That is the title of a book, published in 2009 or so, that I obtained recently on the used market. I heard about it from an old NPR interview with the author (Greg Milner) I uncovered online. I have posted this on a new thread as I believe this is not a technical reference per se. It is a fascinating history of music reproduction, emphasis on recording. It is exhaustively researched with a great deal of primary source work. It reinforces some episodes and corrects others. That and its thoroughness are why I find it so useful. Most importantly, it always gets the big picture. It is, IMO, a great read too.
One thing I heard in the radio program I wanted to share (with a quote from the book) is about the fidelity of vinyl disks. I have, to repeat myself from other posts, an audio rig of unusual accuracy and like it that way. When I have heard apples to apples comparisons of vinyl and digital sources (CDs, downloads and streaming in 16/44.1 or higher), I have consistently noticed that the vinyl is softer sounding. Less detailed. Rounded edges. Missing some information that has nothing to do with artifacts and all that. It is easily verifiable that engineering has shown vinyl to be 13 or 14 bit equivalent capable at the most, and having lower equivalent sampling rates than CDs, for instance.
I prefer the digital myself. Many prefer the vinyl source. All fine and nothing needs any defense or argument. What I am tired of is vinyl being touted as being more accurate. Pleasurable, sure. That's personal and unscientific. But more accurate? Here is the quote.

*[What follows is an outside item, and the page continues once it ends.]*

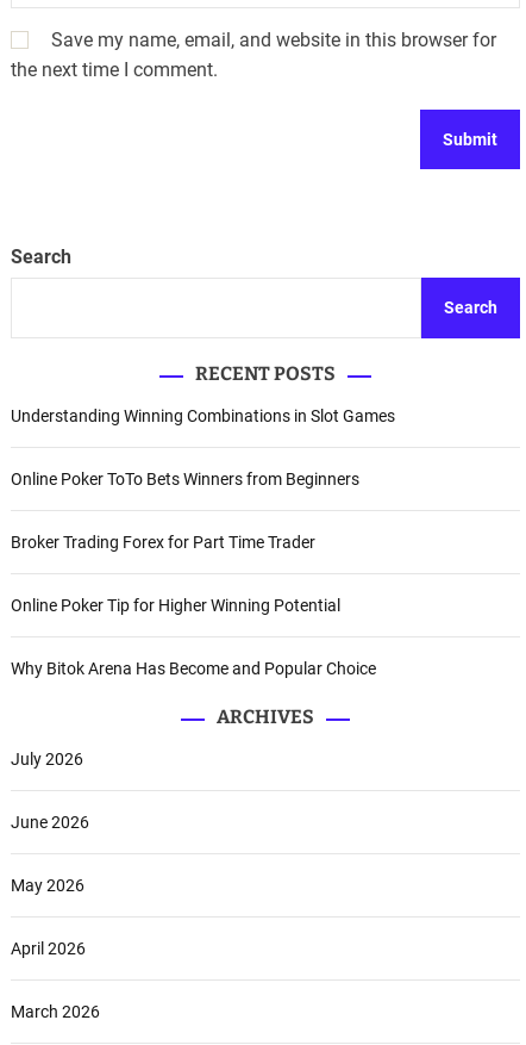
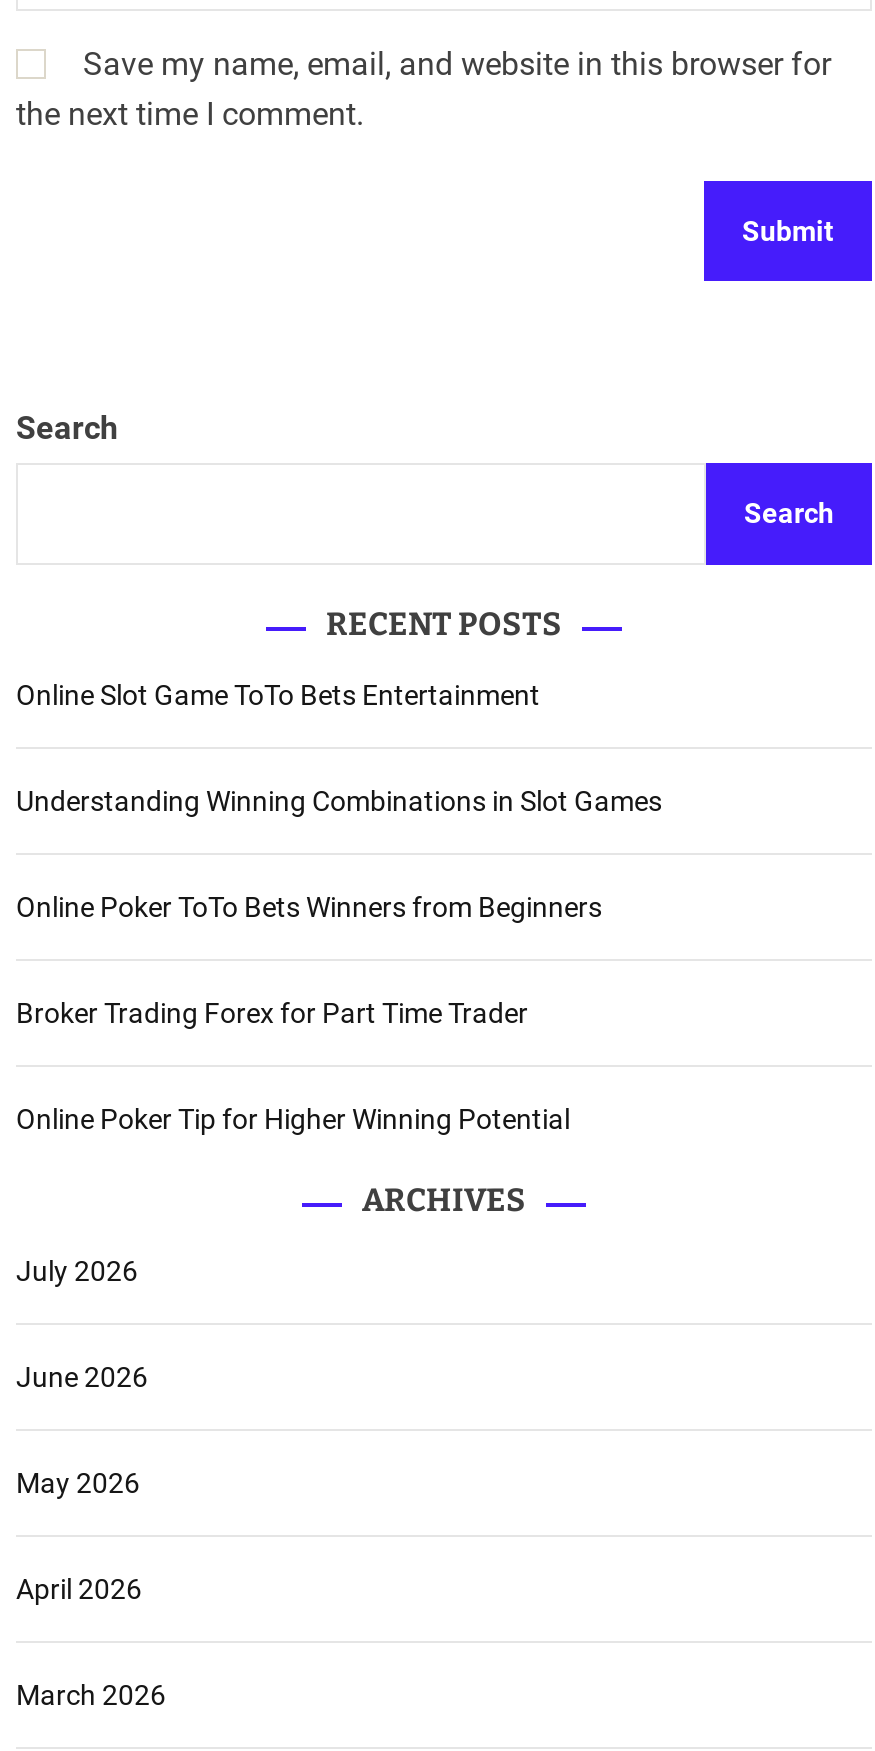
none -> [16,679,540,711] Online Slot Game ToTo Bets Entertainment
moved [11,406,395,615] -> [16,785,662,1135]: Understanding Winning Combinations in Slot Games | Online Poker ToTo Bets Winners from Beginners | Broker Trading Forex for Part Time Trader | Online Poker Tip for Higher Winning Potential
[11,659,376,678] Why Bitok Arena Has Become and Popular Choice -> none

To give it a little context, Bob Woods and others at Telarc were about to become the first commercial Soundstream adopters. Woods researched vinyl extensively.
"We learned one very clear thing about LPs," Woods says. "All you gotta do is take the blank lacquer. have no signal coming down, cut a series of silent grooves, put it on to a turntable and what do you get? You get" - he makes a soft hissing sound - "a nice, soft, round pink noise. Everything you're listening to on an LP is being heard through that filter of pink noise. And so it has the tendency to feather the edges of things. It gives the record a sense of a little warmth. Violins sound like really special violins. But if you stand in front of a real violin, it's got some grit. It's got a little edge to it."
The author goes on to say that digital tends to sound like real life but record buyers like the sound of records. In the radio interview, the author revealed that he loves the sound of vinyl and usually prefers it, so this is all coming from a believer in vinyl, not a skeptic.
I am relieved to know that I am not imagining things when I notice how "soft" vinyl sounds. Anyway, good book, for history as well as facts.